Во-вторых, каменная плита с надписью царя Сарданапала; ассирийцы сорвали ее со стены Имгур-Бел и.с величайшей гордостью сложили к стопам повелителя мира, царя народов.
Сколько пролито человеческой крови, сколько ран, сколько страданий, а в награду — столь ничтожная добыча…
— Оставь! — Он махнул рукой и поднял взгляд на покрытого грязью и нечистотами ассирийца, который, скрываясь от халдеев, прополз с плитой Сарданапала по дну сточной канавы.
— Она относится к тому времени, царь царей и повелитель мира, — сказал ассириец, — когда Вавилоном правили ассирийские цари. Обрати свой взор к этой надписи и прочти ее.
— Оставь! — снова махнул рукой Кир, но, подумав, что не годится пренебрегать добычей, составляющей гордость его воинов, пробежал надпись глазами.

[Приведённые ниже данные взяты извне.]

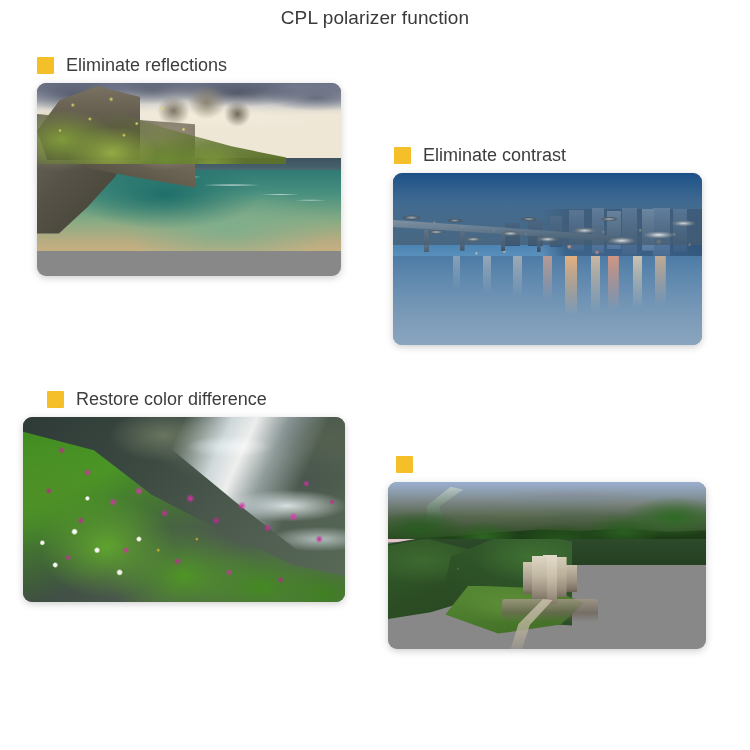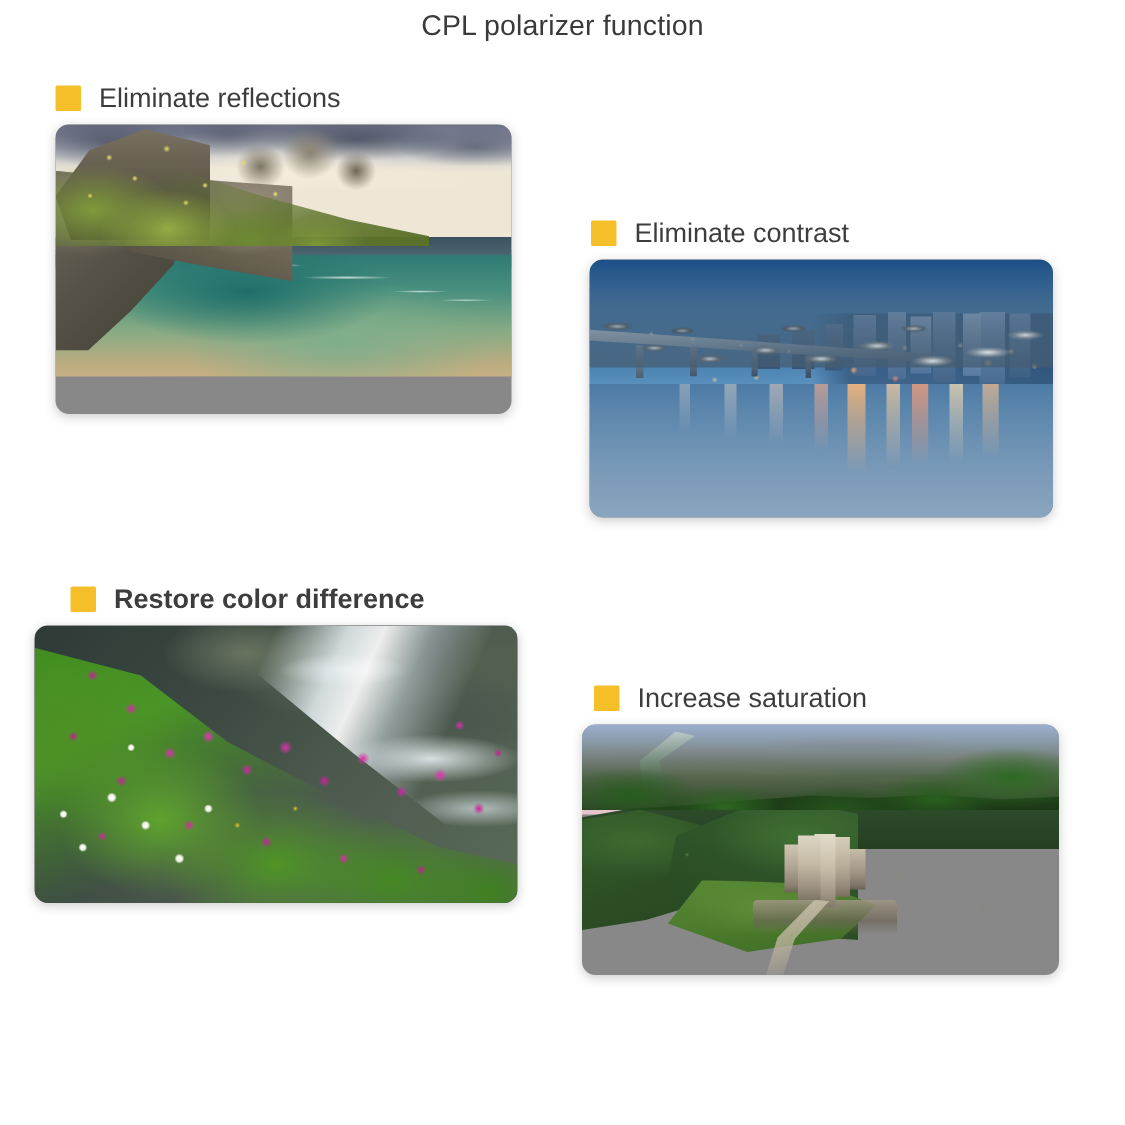--- a/index.html
+++ b/index.html
@@ -57,21 +57,21 @@
     background: #888;
   }
   .layer {
     position: absolute;
     left: 0; top: 0; right: 0; bottom: 0;
   }
 
   
   #feat-1 { left: 37px;  top: 56px;  }
   #feat-2 { left: 394px; top: 146px; }
-  #feat-3 { left: 47px;  top: 390px; font-weight: bold; }
+  #feat-3 { left: 47px;  top: 390px; }
   #feat-4 { left: 396px; top: 456px; }
 
   #photo-1 { width: 304px; height: 193px; }
   #photo-2 { width: 309px; height: 172px; margin-left: -1px; }
   #photo-3 { width: 322px; height: 185px; margin-left: -24px; }
   #photo-4 { width: 318px; height: 167px; margin-left: -8px; }
 
   
   .p1-sky {
     background:
@@ -482,21 +482,20 @@
     <div class="layer p3-water"></div>
     <div class="layer p3-foliage"></div>
     <div class="layer p3-magenta"></div>
     <div class="layer p3-white-flowers"></div>
   </div>
 </div>
 
 <div class="feature" id="feat-4">
   <div class="feature-label">
     <span class="bullet"></span>
-    <span class="feature-label-text">Increase saturation</span>
   </div>
   <div class="photo" id="photo-4">
     <div class="layer p4-sky"></div>
     <div class="layer p4-clouds"></div>
     <div class="layer p4-hills-far"></div>
     <div class="layer p4-hills-left"></div>
     <div class="layer p4-hills-right"></div>
     <div class="layer p4-meadow"></div>
     <div class="layer p4-castle-base"></div>
     <div class="layer p4-castle"></div>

Ассирийский правитель бахвалился в таких выражениях:
«Мардуку, властелину всякой твари в царстве игиги и анунаки, создателю небес и тверди земной, зиждителю судеб, обитателю Эсагилы, владыке Бабилу, вседержителю, во славу и хвалу воздвиг я стену Имгур-Бел. Я — Сарданапал, великий царь, могущественный царь, царь всевластный, царь страны Ассур, царь четырех стран света, сын Асаргаддона, великого царя, могущественного царя, царя всевластного, царя страны Ассур, владыки Вавилона, царя Шумера и Аккада, внука Синахерибба. великого царя, могущественного царя, всевластного царя, царя страны Ассур…»
— А-а! — в третий раз махнул рукою Кир.
— Когда-то наши цари были великими, — приосанился ассирийский воин, — великим и славным было наше прошлое. Могущественный Вавилон и тот склонил перед нами главу, а покорить Вавилон — не легко.
Глаза персидского властелина налились кровью.
— Да… — не сразу ответил он.
— Что прикажешь делать с плитой, повелитель мира? Не прикажешь ли укрепить ее над входом в твой шатер, чтоб распалить халдеев?
— Нет! — отрезал Кир. — Унесите ее в свой лагерь, пусть эти слова распаляют души ассирийцев, пусть напоминают вам о том, что ваши предки покорили Вечный Город. Пусть при виде этой плиты оживет в вас воинственный дух предков!